TASK STATEMENT: The finished copy must match the records exactly, except that it contains no pictures.

[Structured diff data]
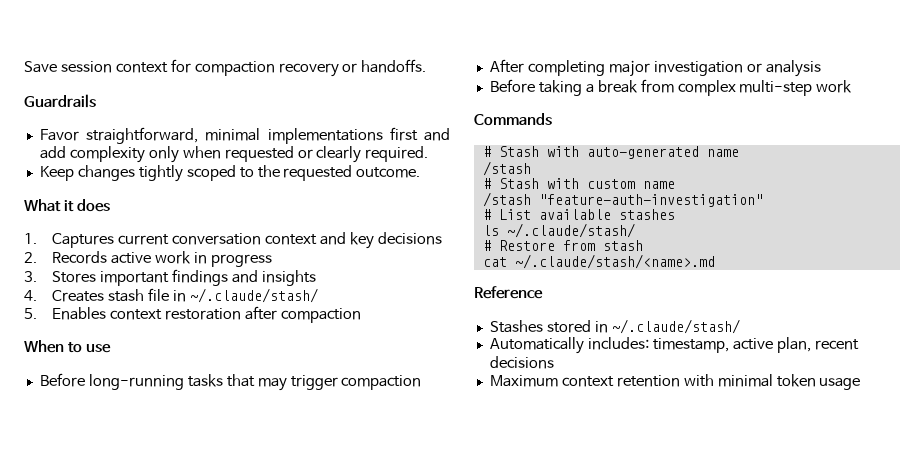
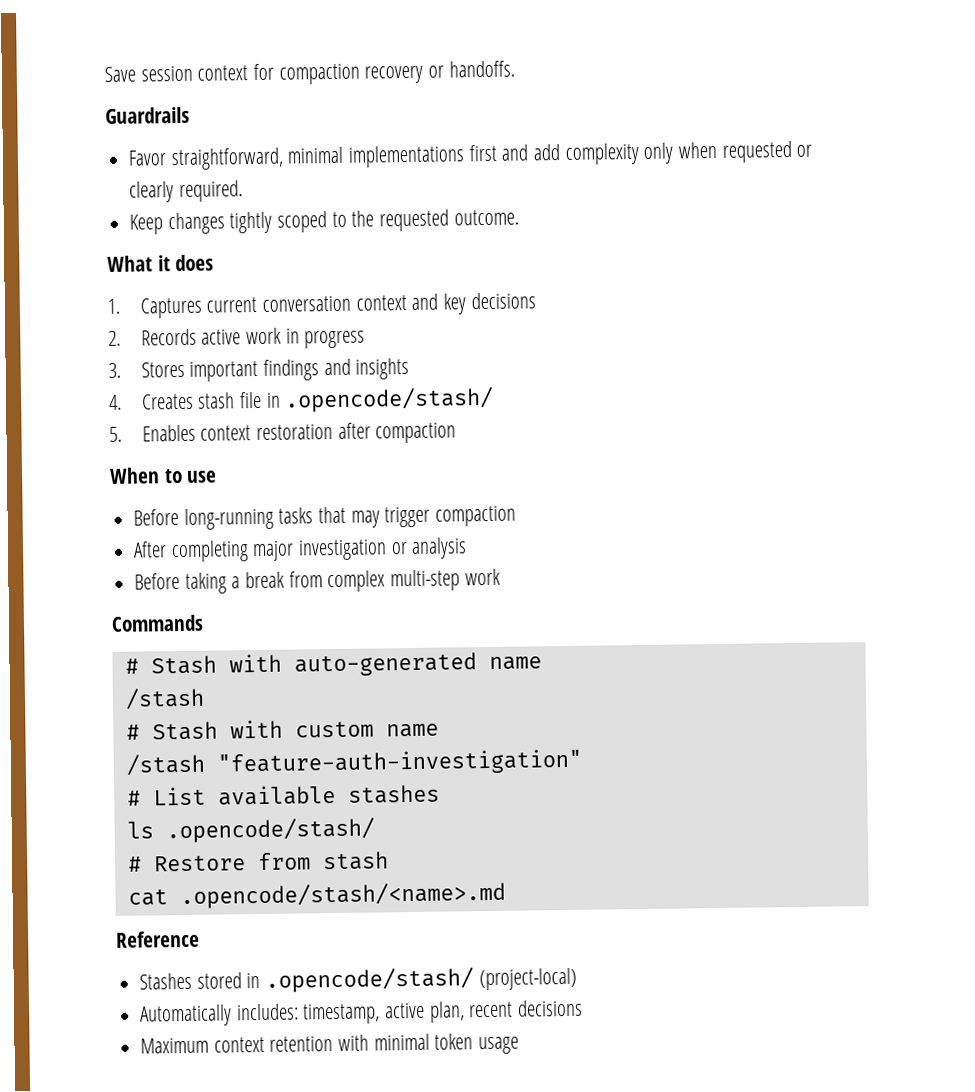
- 4. Creates stash file in ~/.claude/stash/
+ 4. Creates stash file in .opencode/stash/
- ls ~/.claude/stash/
+ ls .opencode/stash/
- cat ~/.claude/stash/<name>.md
+ cat .opencode/stash/<name>.md
- Stashes stored in ~/.claude/stash/
+ Stashes stored in .opencode/stash/ (project-local)

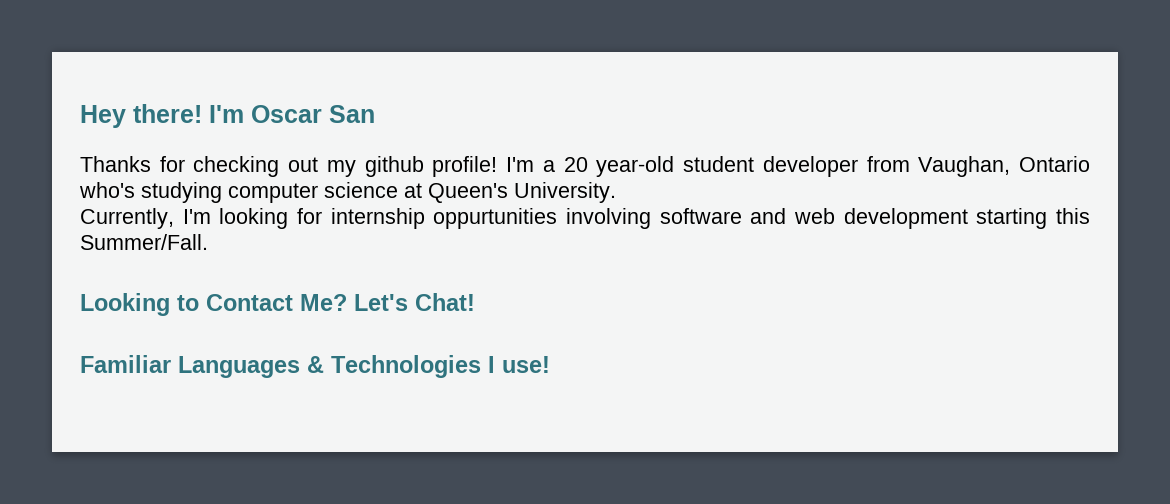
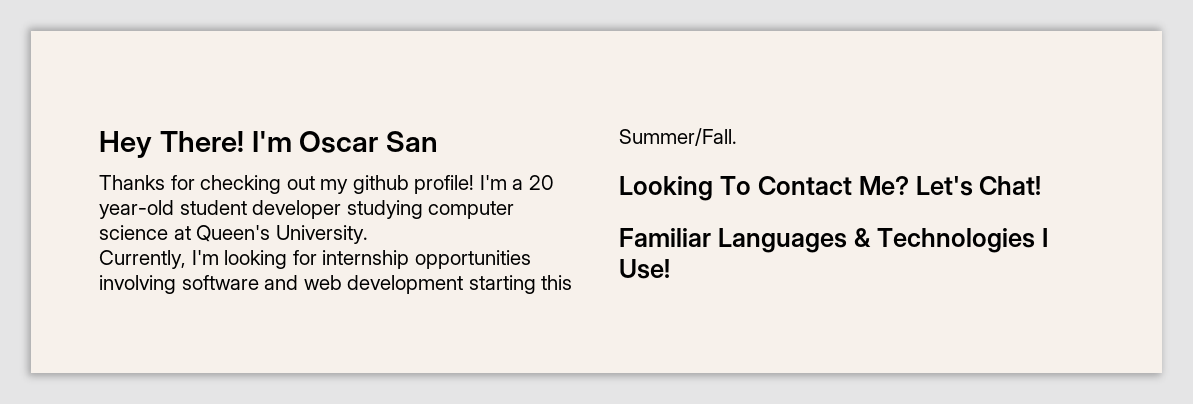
- Hey there!
+ Hey There!
- I'm a 20 year-old student developer from Vaughan, Ontario who's studying computer science at Queen's University.
+ I'm a 20 year-old student developer studying computer science at Queen's University.
- Currently, I'm looking for internship oppurtunities involving software and web development starting this Summer/Fall.
+ Currently, I'm looking for internship opportunities involving software and web development starting this Summer/Fall.
- Looking to Contact Me?
+ Looking To Contact Me?
- Familiar Languages & Technologies I use!
+ Familiar Languages & Technologies I Use!

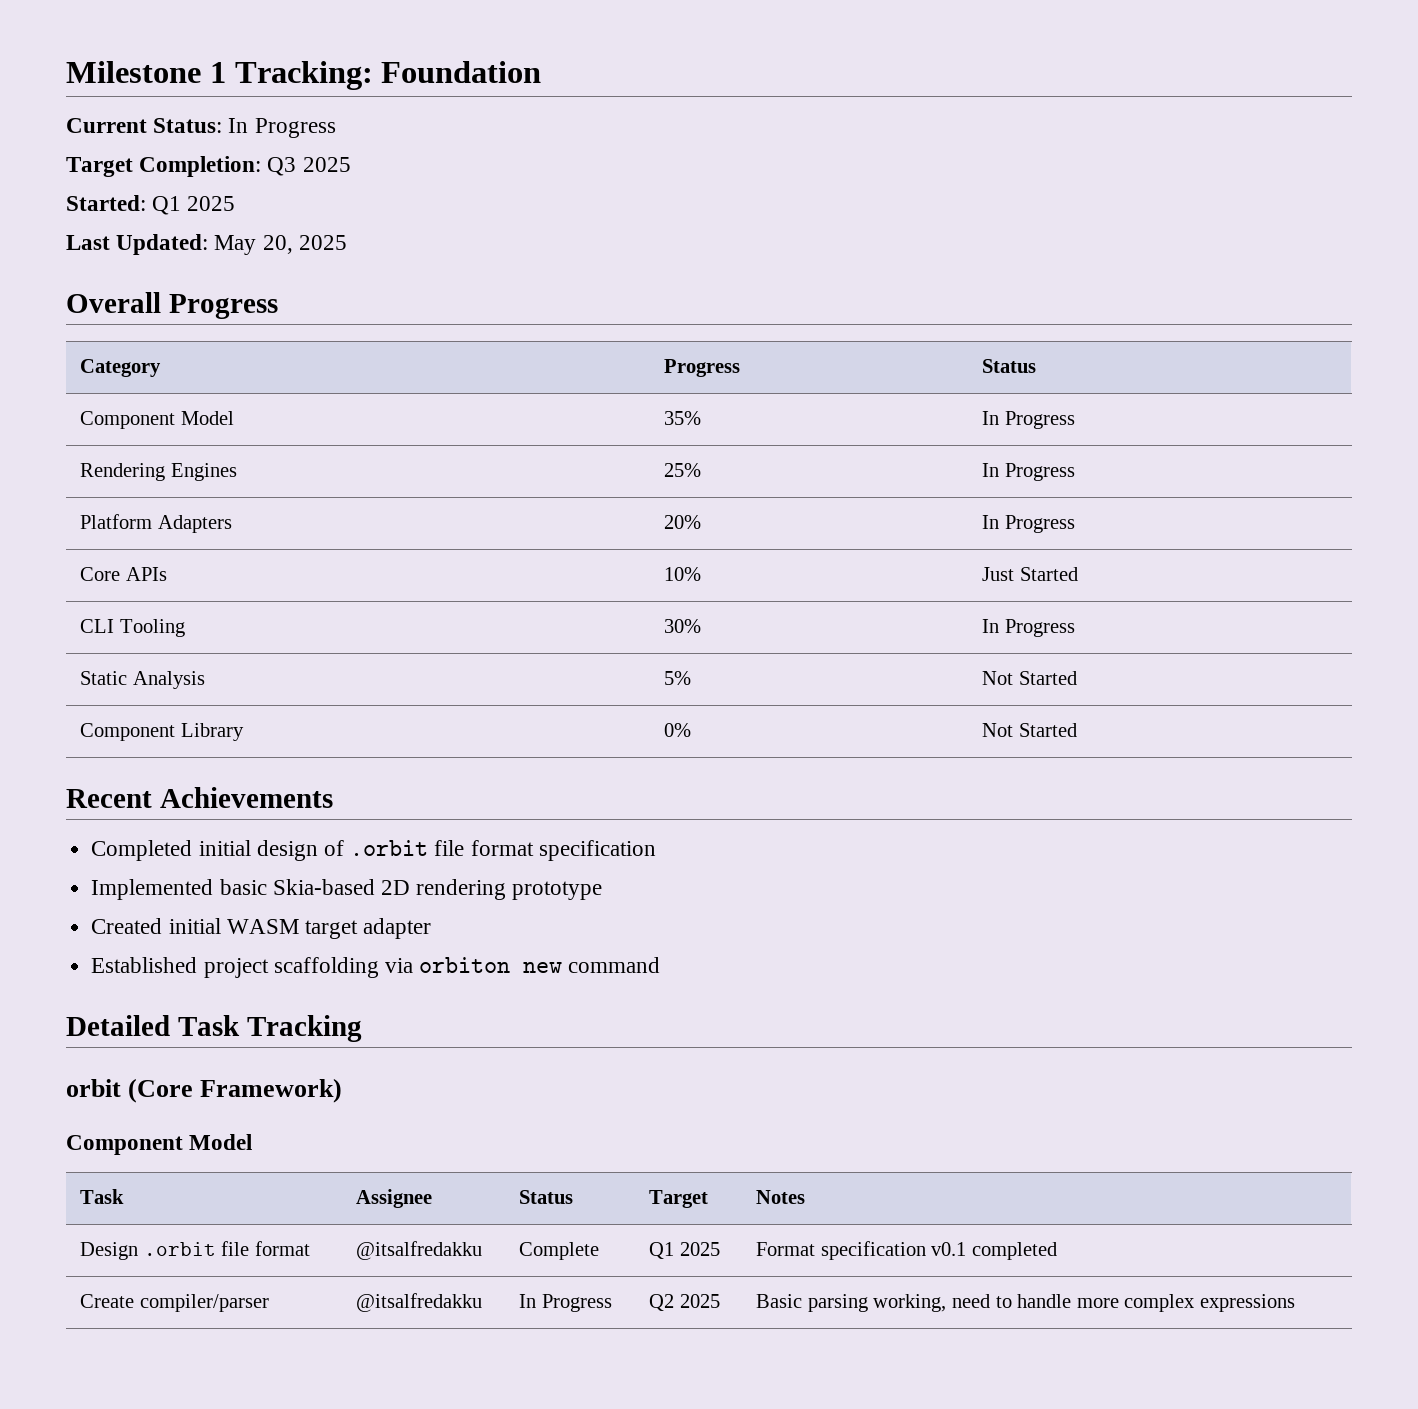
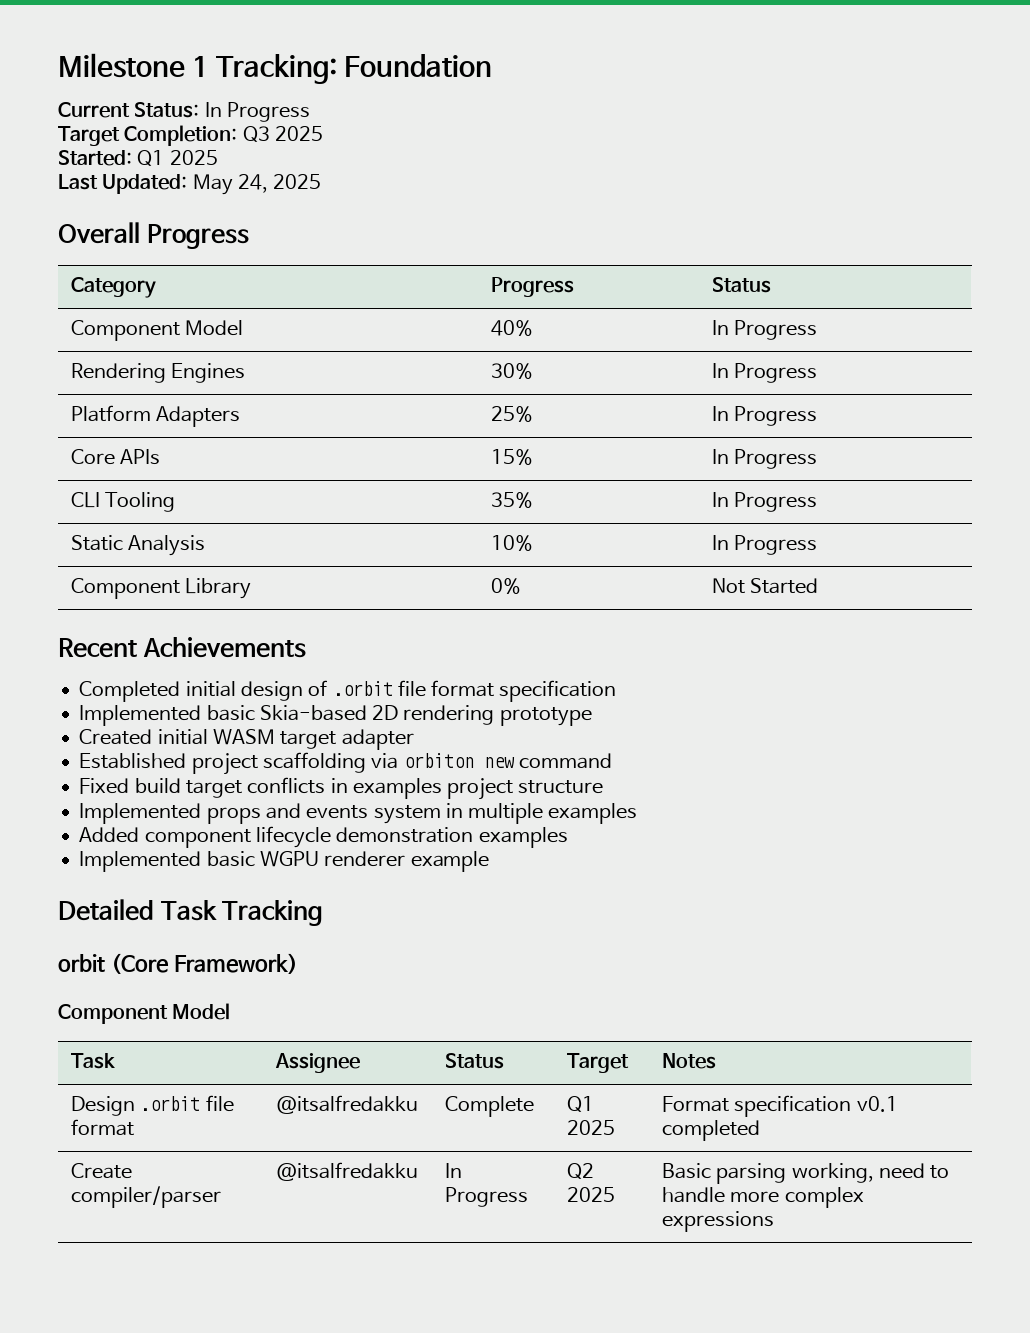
- Last Updated: May 20, 2025
+ Last Updated: May 24, 2025
- Component Model | 35% | In Progress
+ Component Model | 40% | In Progress
- Rendering Engines | 25% | In Progress
+ Rendering Engines | 30% | In Progress
- Platform Adapters | 20% | In Progress
+ Platform Adapters | 25% | In Progress
- Core APIs | 10% | Just Started
+ Core APIs | 15% | In Progress
- CLI Tooling | 30% | In Progress
+ CLI Tooling | 35% | In Progress
- Static Analysis | 5% | Not Started
+ Static Analysis | 10% | In Progress
+ Fixed build target conflicts in examples project structure
+ Implemented props and events system in multiple examples
+ Added component lifecycle demonstration examples
+ Implemented basic WGPU renderer example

ANSWER SPACE:
- 4. Creates stash file in ~/.claude/stash/
+ 4. Creates stash file in .opencode/stash/
- ls ~/.claude/stash/
+ ls .opencode/stash/
- cat ~/.claude/stash/<name>.md
+ cat .opencode/stash/<name>.md
- Stashes stored in ~/.claude/stash/
+ Stashes stored in .opencode/stash/ (project-local)

- Hey there!
+ Hey There!
- I'm a 20 year-old student developer from Vaughan, Ontario who's studying computer science at Queen's University.
+ I'm a 20 year-old student developer studying computer science at Queen's University.
- Currently, I'm looking for internship oppurtunities involving software and web development starting this Summer/Fall.
+ Currently, I'm looking for internship opportunities involving software and web development starting this Summer/Fall.
- Looking to Contact Me?
+ Looking To Contact Me?
- Familiar Languages & Technologies I use!
+ Familiar Languages & Technologies I Use!

- Last Updated: May 20, 2025
+ Last Updated: May 24, 2025
- Component Model | 35% | In Progress
+ Component Model | 40% | In Progress
- Rendering Engines | 25% | In Progress
+ Rendering Engines | 30% | In Progress
- Platform Adapters | 20% | In Progress
+ Platform Adapters | 25% | In Progress
- Core APIs | 10% | Just Started
+ Core APIs | 15% | In Progress
- CLI Tooling | 30% | In Progress
+ CLI Tooling | 35% | In Progress
- Static Analysis | 5% | Not Started
+ Static Analysis | 10% | In Progress
+ Fixed build target conflicts in examples project structure
+ Implemented props and events system in multiple examples
+ Added component lifecycle demonstration examples
+ Implemented basic WGPU renderer example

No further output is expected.